(Beginning of Entries supplied)

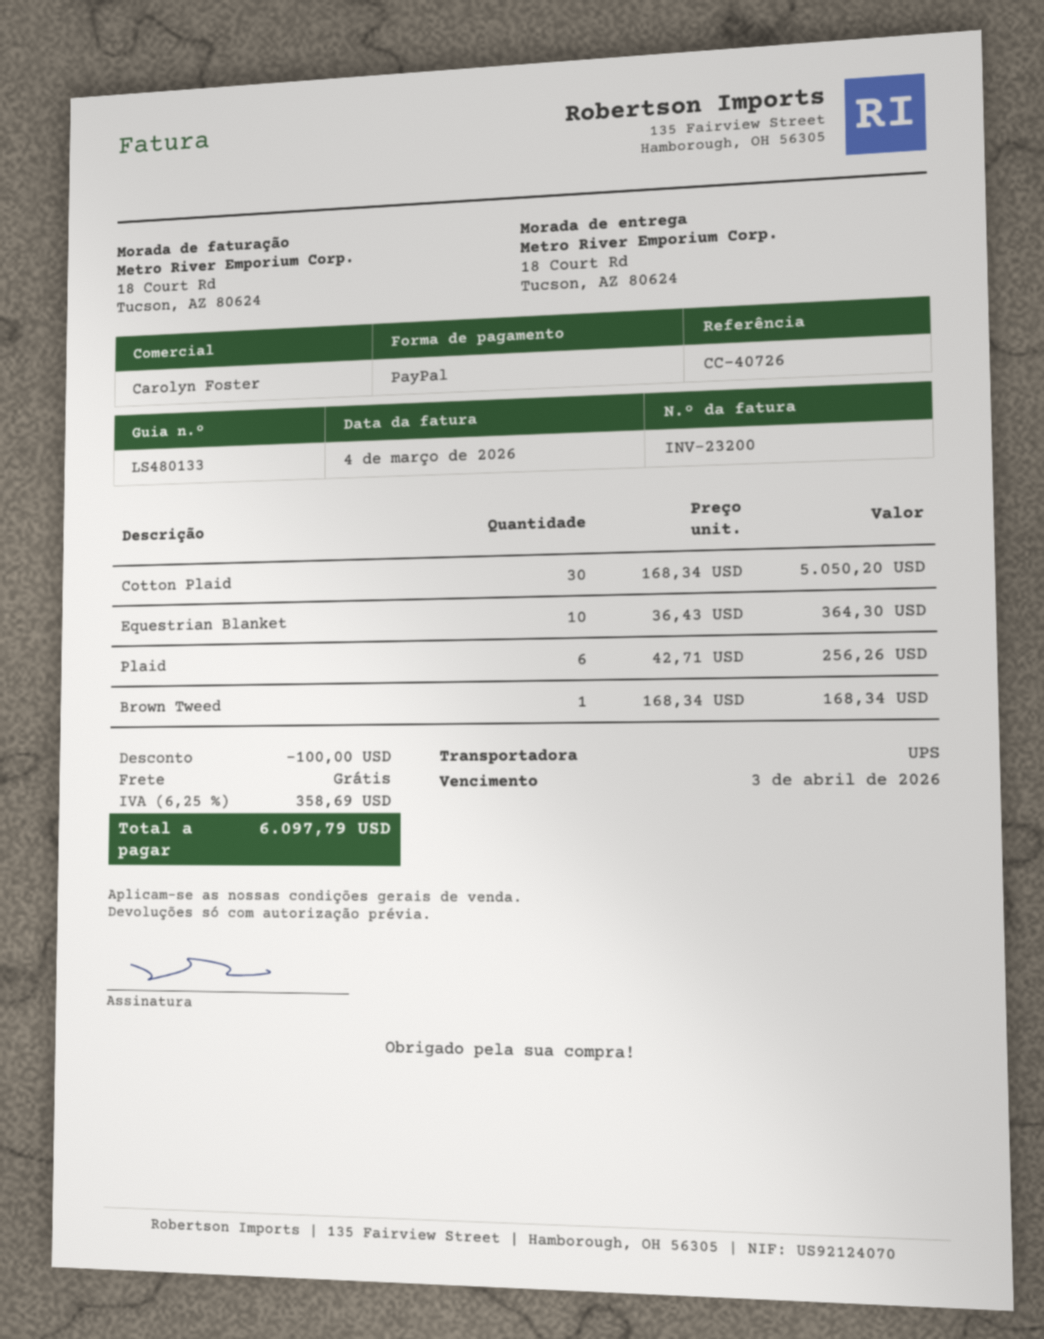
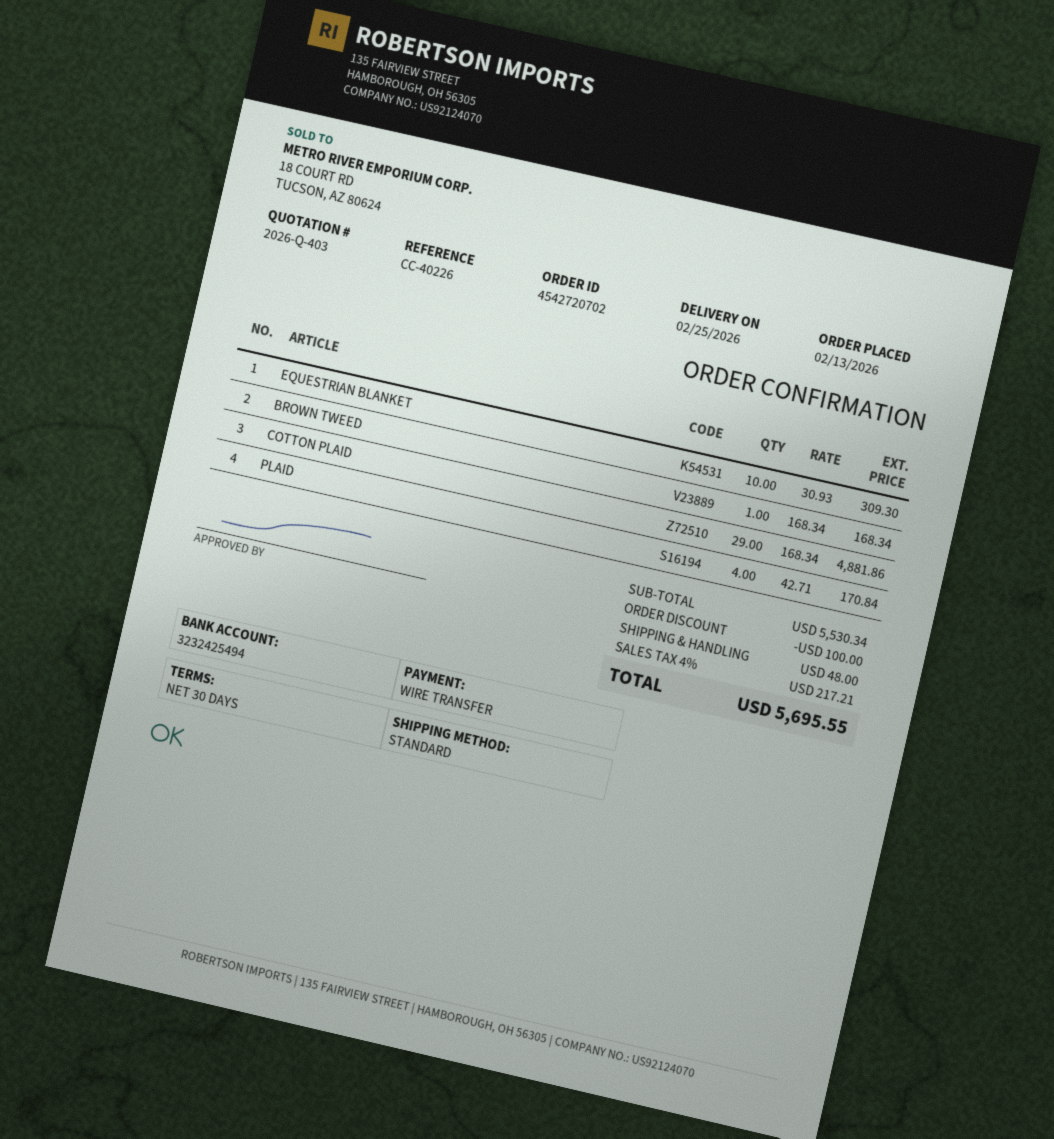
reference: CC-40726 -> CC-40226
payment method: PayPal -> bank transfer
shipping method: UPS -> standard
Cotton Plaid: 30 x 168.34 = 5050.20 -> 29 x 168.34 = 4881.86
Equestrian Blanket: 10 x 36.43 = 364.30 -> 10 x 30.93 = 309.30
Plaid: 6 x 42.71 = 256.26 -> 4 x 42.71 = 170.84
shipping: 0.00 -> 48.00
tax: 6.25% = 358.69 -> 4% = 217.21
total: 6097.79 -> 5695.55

(End of Entries supplied)
(Beginning of Entries supplied)

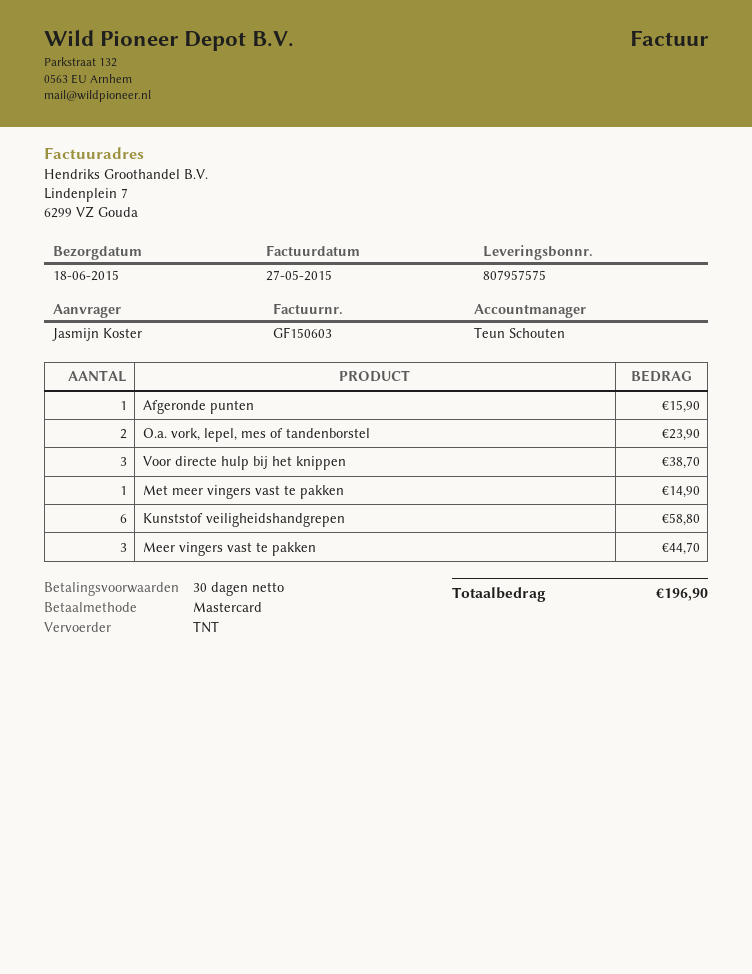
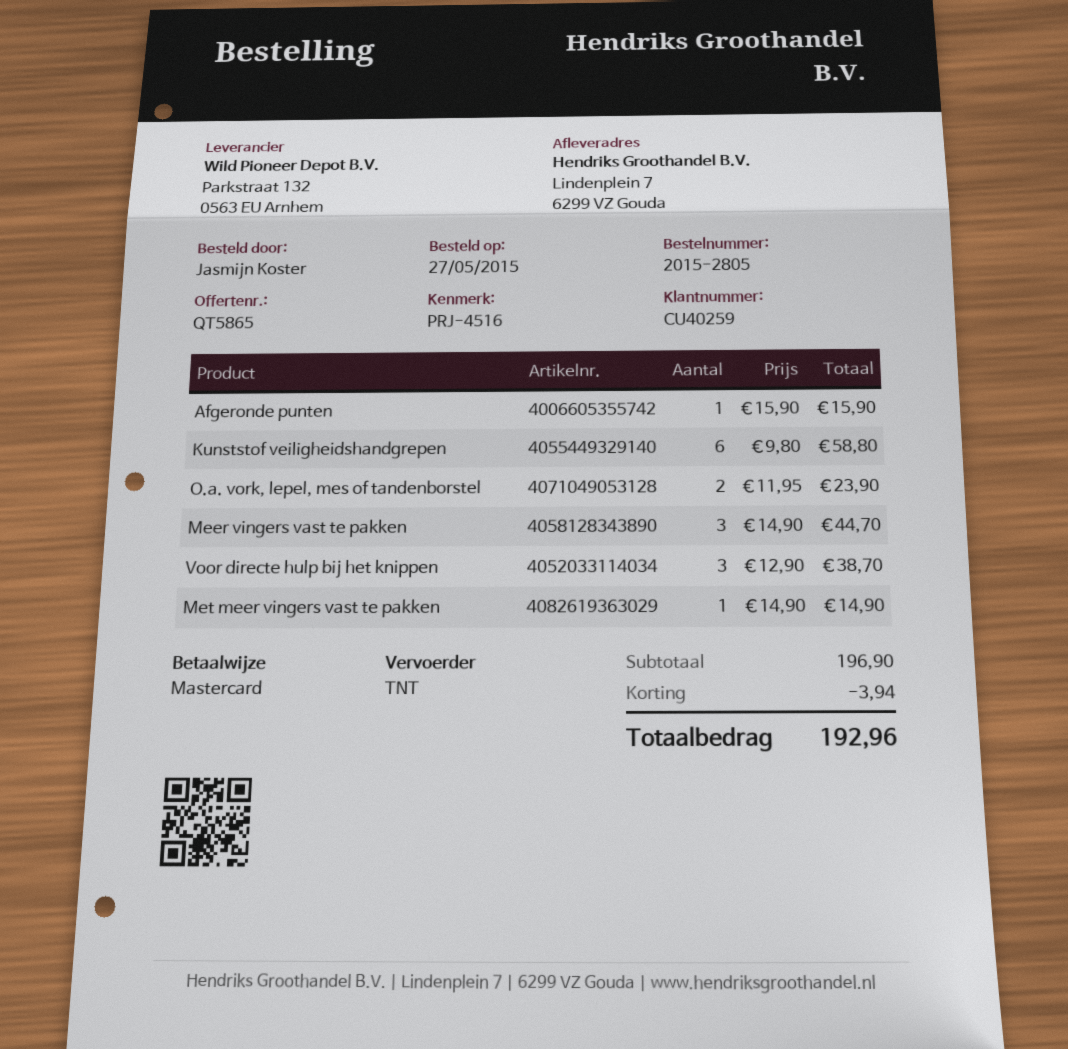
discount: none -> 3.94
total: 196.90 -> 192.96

(End of Entries supplied)
(Beginning of Entries supplied)

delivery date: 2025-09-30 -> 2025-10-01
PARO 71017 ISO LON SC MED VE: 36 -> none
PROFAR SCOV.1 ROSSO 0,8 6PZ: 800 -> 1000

(End of Entries supplied)

#### What is required:
Return every line of the listing that has the word "method" in it.

#### Solution for this exercise:
payment method: PayPal -> bank transfer
shipping method: UPS -> standard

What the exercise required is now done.